If imitation is the sincerest form of flattery, Sega’s Great Baseball worships at an altar dedicated to Nintendo’s Baseball. Save for slightly better graphics and speedier gameplay in the former, the two titles couldn’t be more alike in style, play, and sound. As one of the few fans of Baseball, I believe that the similarities between games are a good thing; certainly Great Baseball is an improvement over whatever Champion Baseball was trying to achieve. But the fact remains that Sega could have gotten into a lot of legal trouble with Great Baseball – assuming Nintendo knew of the game’s existence in the first place.

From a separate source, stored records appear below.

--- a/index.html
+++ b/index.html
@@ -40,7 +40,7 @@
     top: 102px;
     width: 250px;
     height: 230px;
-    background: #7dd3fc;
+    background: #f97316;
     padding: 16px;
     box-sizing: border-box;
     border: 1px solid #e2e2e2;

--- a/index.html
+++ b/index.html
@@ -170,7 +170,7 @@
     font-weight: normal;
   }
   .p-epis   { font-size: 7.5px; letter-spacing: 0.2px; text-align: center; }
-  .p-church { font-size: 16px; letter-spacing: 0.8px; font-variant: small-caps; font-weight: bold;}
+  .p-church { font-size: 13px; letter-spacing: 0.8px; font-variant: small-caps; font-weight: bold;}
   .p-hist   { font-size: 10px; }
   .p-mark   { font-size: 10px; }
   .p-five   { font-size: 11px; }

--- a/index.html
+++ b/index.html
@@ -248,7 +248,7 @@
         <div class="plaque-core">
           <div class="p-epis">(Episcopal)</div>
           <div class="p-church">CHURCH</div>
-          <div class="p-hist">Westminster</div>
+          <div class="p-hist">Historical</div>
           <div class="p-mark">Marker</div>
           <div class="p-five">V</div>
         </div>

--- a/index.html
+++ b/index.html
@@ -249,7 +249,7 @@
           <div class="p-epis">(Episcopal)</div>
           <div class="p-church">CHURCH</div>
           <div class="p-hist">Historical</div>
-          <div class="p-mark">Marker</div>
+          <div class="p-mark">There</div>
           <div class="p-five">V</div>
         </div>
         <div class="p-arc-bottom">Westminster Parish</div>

Anyone who has wrestled with Nintendo’s Baseball probably recalls cheap AI, incompetent in/outfielders who can’t catch or throw to the proper base, and fouls aplenty. Great Baseball refines these quirks/flaws into near perfection – for an early baseball game devoid of options or stats, anyway. AI is tough, but fair, the in/outfielders can both catch and throw to the appropriate base, and fouls? Well, there’s still plenty of fouls, but they feel like a result of your poor batting stance rather than the game’s error. The baseball players too are more colorful and detailed than the blocky sprites of Baseball. Otherwise – and I can’t stress this enough – every feature is the same: from the placement of the score box, to the way the pitchers stand before throwing the ball, to the flashing “Home Run” letters. Great Baseball is Baseball in HD after a couple Red Bulls.

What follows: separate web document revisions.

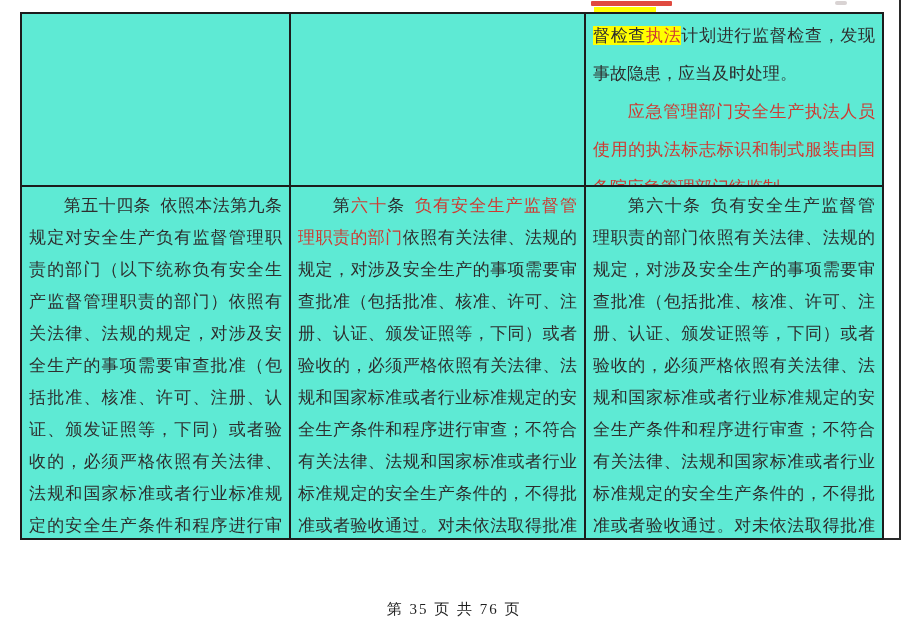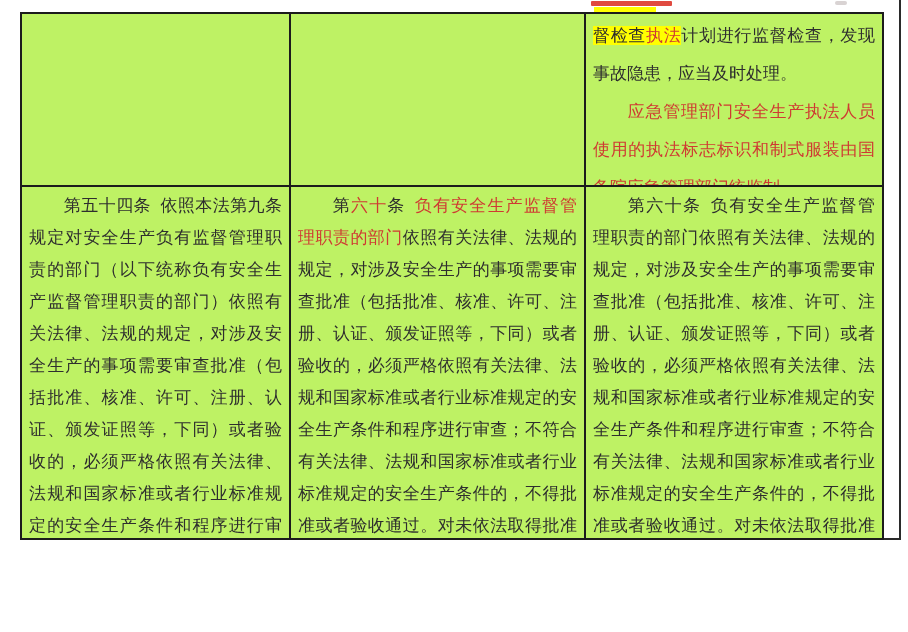--- a/index.html
+++ b/index.html
@@ -12,7 +12,7 @@
     position:absolute; left:20px; top:12px; width:864px; height:528px;
     border:2px solid #1c1c1c; box-sizing:border-box;
     display:grid; grid-template-columns:269px 295px 1fr; grid-template-rows:173px 1fr;
-    background:#bef264;
+    background:#5eead4;
   }
   .cell {
     box-sizing:border-box; overflow:hidden; padding:3px 7px 0 7px;

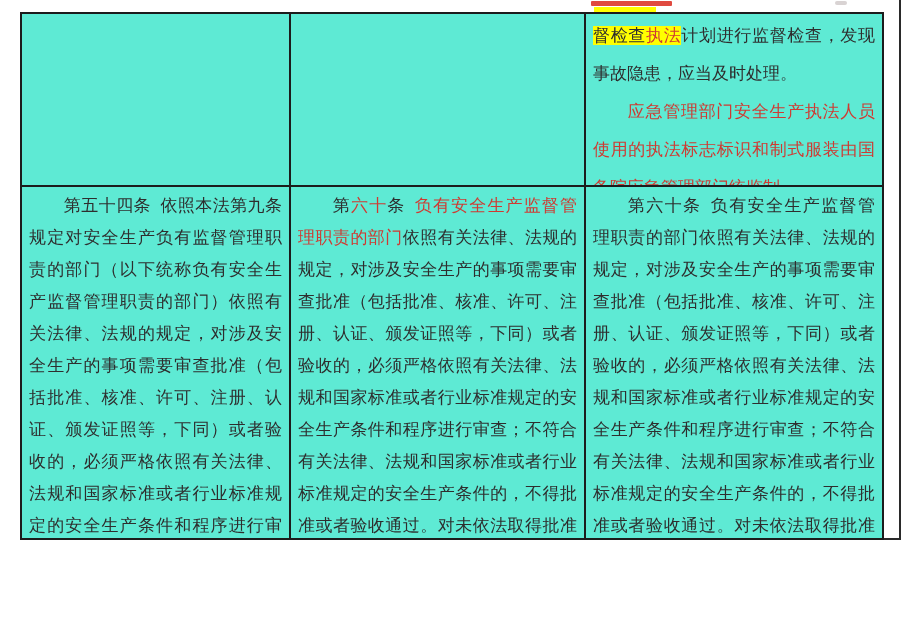--- a/index.html
+++ b/index.html
@@ -89,6 +89,7 @@
 
   </div>
 
+  <div class="footer">第 35 页 共 76 页</div>
 
 </div>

Take me out to the… courthouse?

Great Baseball does add a difficulty selection option on the main menu for both one and two-players, and a Home Run Contest. In the latter, you try to get as many home runs as possible – up to twenty hits or misses. The computer controls the pitches, but never deviates from a down-the-center, straight-and-true pitch. Thus, it’s pretty easy to rack up the home runs if you know the right time to swing. An all-around interesting diversion for about five minutes, but acquiring home run after home run doesn’t have the same feel unless you’re actually playing a game.

All home runs, all the time.

Speculation time: Sega could have gotten away with copying Baseball because, at the time of Great Baseball‘s release, Nintendo was focused on marketing and distributing the first waves of NES’ in the United States and likely not giving a damn about a new Sega system in Japan. Or perhaps Nintendo noticed a couple years later? When Great Baseball was released in the US and Europe in 1987, it was a completely different game, though both versions were developed by Sega. Perhaps Sega didn’t want to push their luck with Nintendo by releasing the Mark III version in different territories, or perhaps the Mark III version was just feeling dated two years after its release.

Get up off-a that thang.

Any gaming superheroes that have any ideas as to how Sega evaded a lengthy court case with Great Baseball, please leave them in the comments section. Lest we forget (and just in case I have any young’uns in the audience), Sega and Nintendo were honest-to-God rivals back in the day – or at least, in ’85, Sega was desperately hoping they would be. Great Baseball could be seen as Sega’s pitiful plea to Nintendo. “Notice us! Appreciate us! Look, we made your Baseball game better!” And they did. By using Baseball as a template, Great Baseball became their greatest sports game to date, precisely because it doesn’t play like crap their other sports games.

Stealing is wrong.

B+

3 replies on “Great Baseball (Mark III, 1985)”

Wow. I was scrolling down this article to check the rating first (it’s just what I do) but I had to scroll back up again to check I was on the right website when I suddenly saw screenshots of NES Baseball.

I’ve got two unfounded, wildly speculative theories as to why there was no court case:

1) in 1985, I’m pretty sure hardware was king in the tech world. Until Microsoft hit the jackpot with Windows 3 in 1990 that software-based patent wars really started to pick up and become commonplace (at least in the US – not sure about Japan).

2) given the year, it’s entirely possible Nintendo America execs just didn’t know. This is a time where the fastest mode of communication would have been a horrendously expensive phone call – I’m tipping a Japanese-only release of a baseball game simply wouldn’t have been important enough to make the agenda.